#### Exercise
Transcribe each entry exactly as it appears, leaving out any picture it holds.
*** Opening of Records to process ***
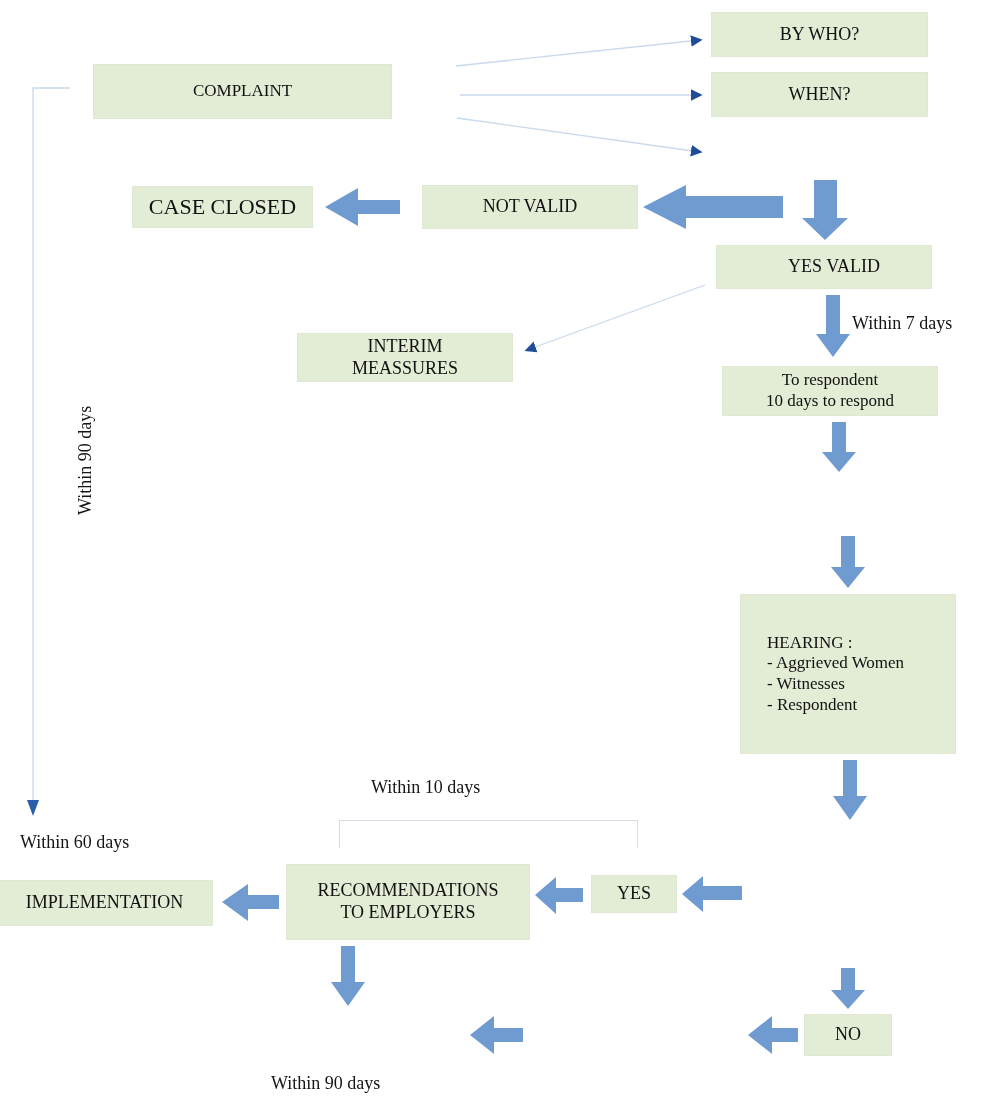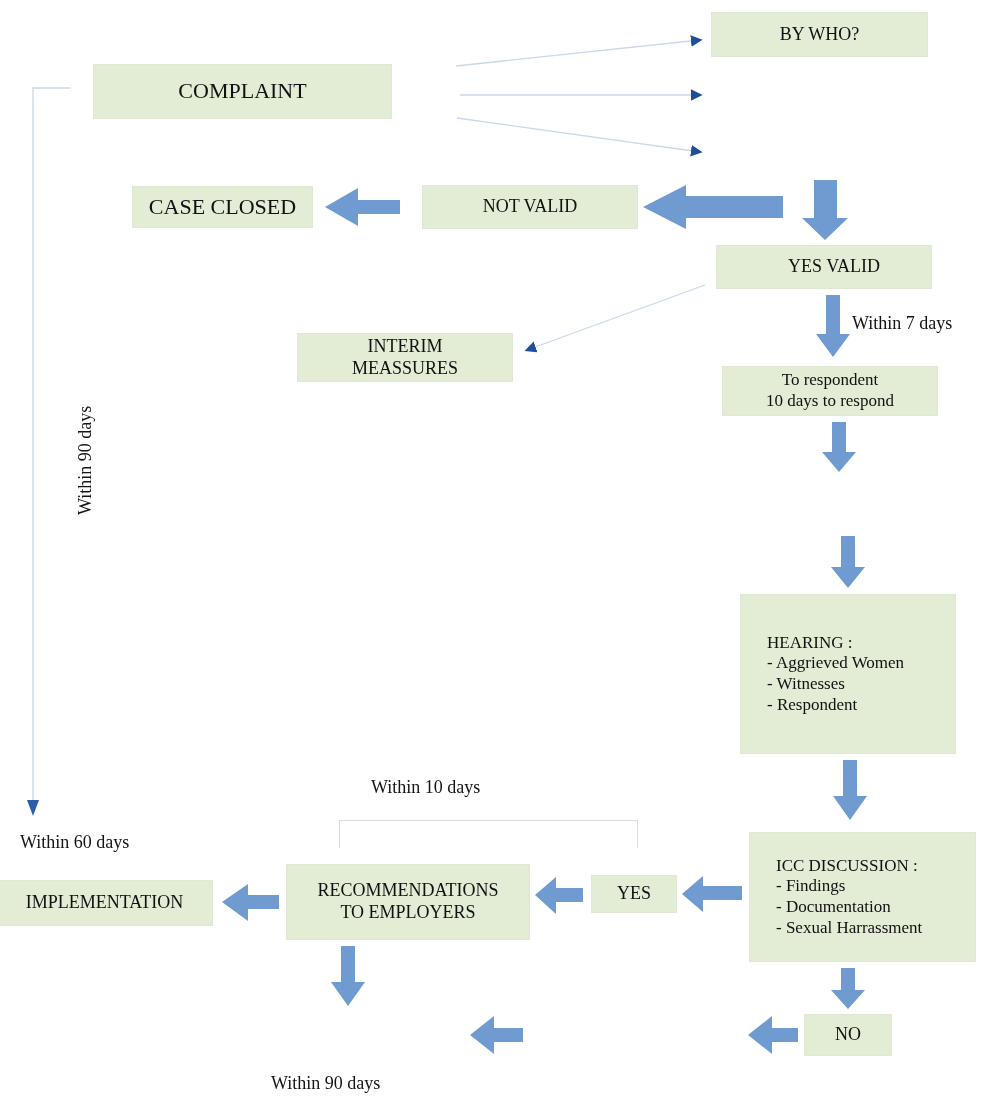--- a/index.html
+++ b/index.html
@@ -153,48 +153,45 @@
       <path d="M798,1028 L798,1042 L772,1042 L772,1054 L748,1035 L772,1016 L772,1028 Z" fill="#6f9bd1"></path>
     </g>
 
     <g>
       <path d="M523,1028 L523,1042 L494,1042 L494,1054 L470,1035 L494,1016 L494,1028 Z" fill="#6f9bd1"></path>
     </g>
   </svg>
 
   <div class="bracket" style="left:339px; top:820px; width:299px; height:28px;"></div>
 
-  <div class="node" style="left:93px; top:64px; width:299px; height:55px; font-size:22px;">COMPLAINT</div>
+  <div class="node" style="left:93px; top:64px; width:299px; height:55px; font-size:17px;">COMPLAINT</div>
 
   <div class="node" style="left:711px; top:12px; width:217px; height:45px; font-size:18px;">BY  WHO?</div>
 
+  <div class="node" style="left:711px; top:72px; width:217px; height:45px; font-size:18px;">WHEN?</div>
 
 
   <div class="node" style="left:132px; top:186px; width:181px; height:42px; font-size:22px;">CASE CLOSED</div>
 
   <div class="node" style="left:422px; top:185px; width:216px; height:44px; font-size:18px;">NOT VALID</div>
 
   <div class="node" style="left:716px; top:245px; width:216px; height:44px; font-size:18px;padding-left:24px;">YES VALID</div>
 
   <div class="node" style="left:297px; top:333px; width:216px; height:49px; font-size:18px;">INTERIM
 MEASSURES</div>
 
   <div class="node" style="left:722px; top:366px; width:216px; height:50px; font-size:17px;">To respondent
 10 days to respond</div>
 
 
   <div class="node left-align" style="left:740px; top:594px; width:216px; height:160px; font-size:17px;">HEARING :
  -  Aggrieved Women
  -  Witnesses
  -  Respondent</div>
 
-  <div class="node left-align" style="left:749px; top:832px; width:227px; height:130px; font-size:17px;">ICC DISCUSSION :
- -  Findings
- -  Documentation
- -  Sexual Harrassment</div>
 
   <div class="node" style="left:286px; top:864px; width:244px; height:76px; font-size:18px;">RECOMMENDATIONS
 TO EMPLOYERS</div>
 
   <div class="node" style="left:591px; top:875px; width:86px; height:38px; font-size:18px;">YES</div>
 
   <div class="node" style="left:-4px; top:880px; width:217px; height:46px; font-size:18px;">IMPLEMENTATION</div>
*** Close of Records to process ***
#### Your solution
--- a/index.html
+++ b/index.html
@@ -153,48 +153,45 @@
       <path d="M798,1028 L798,1042 L772,1042 L772,1054 L748,1035 L772,1016 L772,1028 Z" fill="#6f9bd1"></path>
     </g>
 
     <g>
       <path d="M523,1028 L523,1042 L494,1042 L494,1054 L470,1035 L494,1016 L494,1028 Z" fill="#6f9bd1"></path>
     </g>
   </svg>
 
   <div class="bracket" style="left:339px; top:820px; width:299px; height:28px;"></div>
 
-  <div class="node" style="left:93px; top:64px; width:299px; height:55px; font-size:22px;">COMPLAINT</div>
+  <div class="node" style="left:93px; top:64px; width:299px; height:55px; font-size:17px;">COMPLAINT</div>
 
   <div class="node" style="left:711px; top:12px; width:217px; height:45px; font-size:18px;">BY  WHO?</div>
 
+  <div class="node" style="left:711px; top:72px; width:217px; height:45px; font-size:18px;">WHEN?</div>
 
 
   <div class="node" style="left:132px; top:186px; width:181px; height:42px; font-size:22px;">CASE CLOSED</div>
 
   <div class="node" style="left:422px; top:185px; width:216px; height:44px; font-size:18px;">NOT VALID</div>
 
   <div class="node" style="left:716px; top:245px; width:216px; height:44px; font-size:18px;padding-left:24px;">YES VALID</div>
 
   <div class="node" style="left:297px; top:333px; width:216px; height:49px; font-size:18px;">INTERIM
 MEASSURES</div>
 
   <div class="node" style="left:722px; top:366px; width:216px; height:50px; font-size:17px;">To respondent
 10 days to respond</div>
 
 
   <div class="node left-align" style="left:740px; top:594px; width:216px; height:160px; font-size:17px;">HEARING :
  -  Aggrieved Women
  -  Witnesses
  -  Respondent</div>
 
-  <div class="node left-align" style="left:749px; top:832px; width:227px; height:130px; font-size:17px;">ICC DISCUSSION :
- -  Findings
- -  Documentation
- -  Sexual Harrassment</div>
 
   <div class="node" style="left:286px; top:864px; width:244px; height:76px; font-size:18px;">RECOMMENDATIONS
 TO EMPLOYERS</div>
 
   <div class="node" style="left:591px; top:875px; width:86px; height:38px; font-size:18px;">YES</div>
 
   <div class="node" style="left:-4px; top:880px; width:217px; height:46px; font-size:18px;">IMPLEMENTATION</div>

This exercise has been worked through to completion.